→ HOW TO COMPLETE THIS TASK
Scan the lines below for the word "calls". Copy each line you find it in.

→ LISTED RECORDS
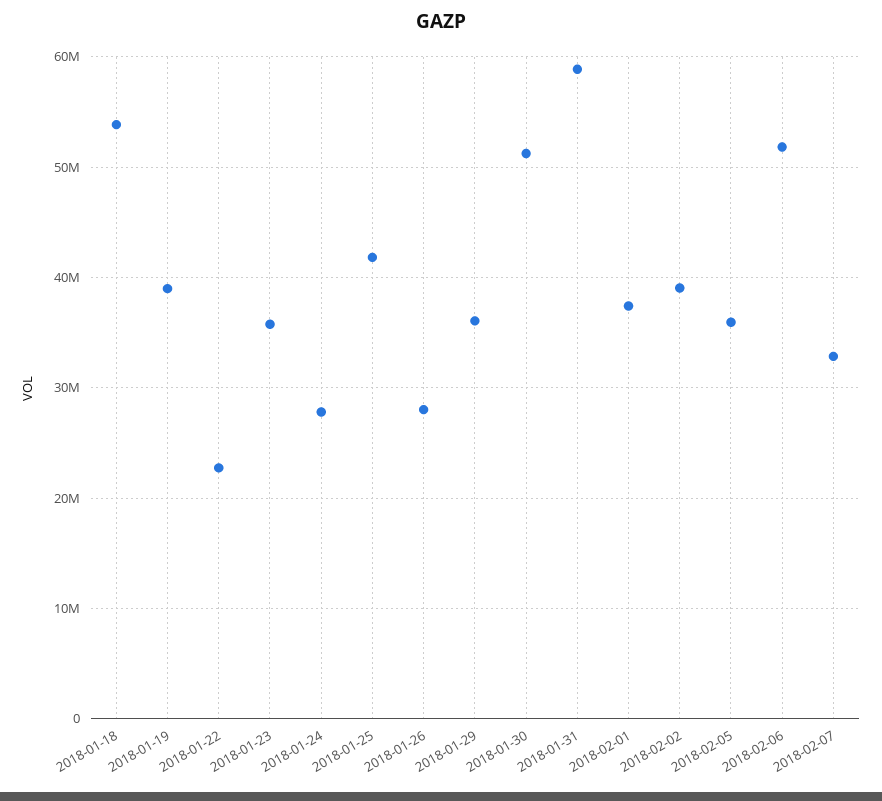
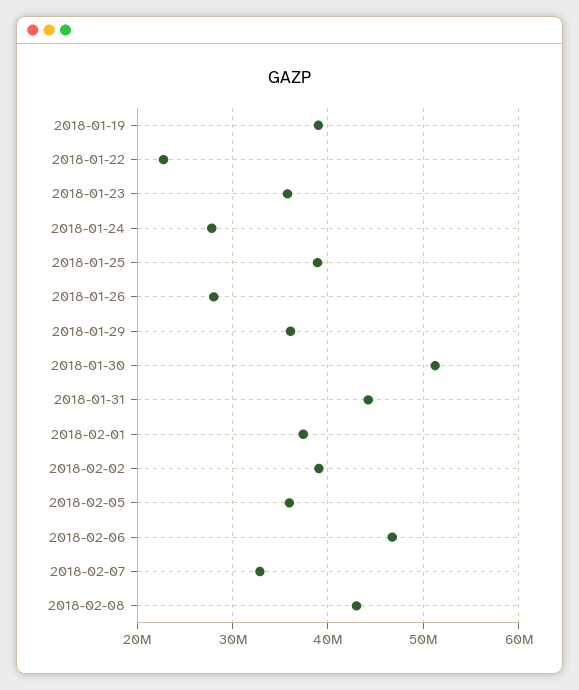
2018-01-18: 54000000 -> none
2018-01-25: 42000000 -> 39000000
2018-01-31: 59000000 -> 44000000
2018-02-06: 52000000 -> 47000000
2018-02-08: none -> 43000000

==

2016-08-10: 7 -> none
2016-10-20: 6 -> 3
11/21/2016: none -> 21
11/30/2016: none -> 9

==

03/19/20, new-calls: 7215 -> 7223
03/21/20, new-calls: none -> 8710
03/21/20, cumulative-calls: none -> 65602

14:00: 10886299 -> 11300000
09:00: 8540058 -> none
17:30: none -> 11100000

→ RESPONSE BOX
03/19/20, new-calls: 7215 -> 7223
03/21/20, new-calls: none -> 8710
03/21/20, cumulative-calls: none -> 65602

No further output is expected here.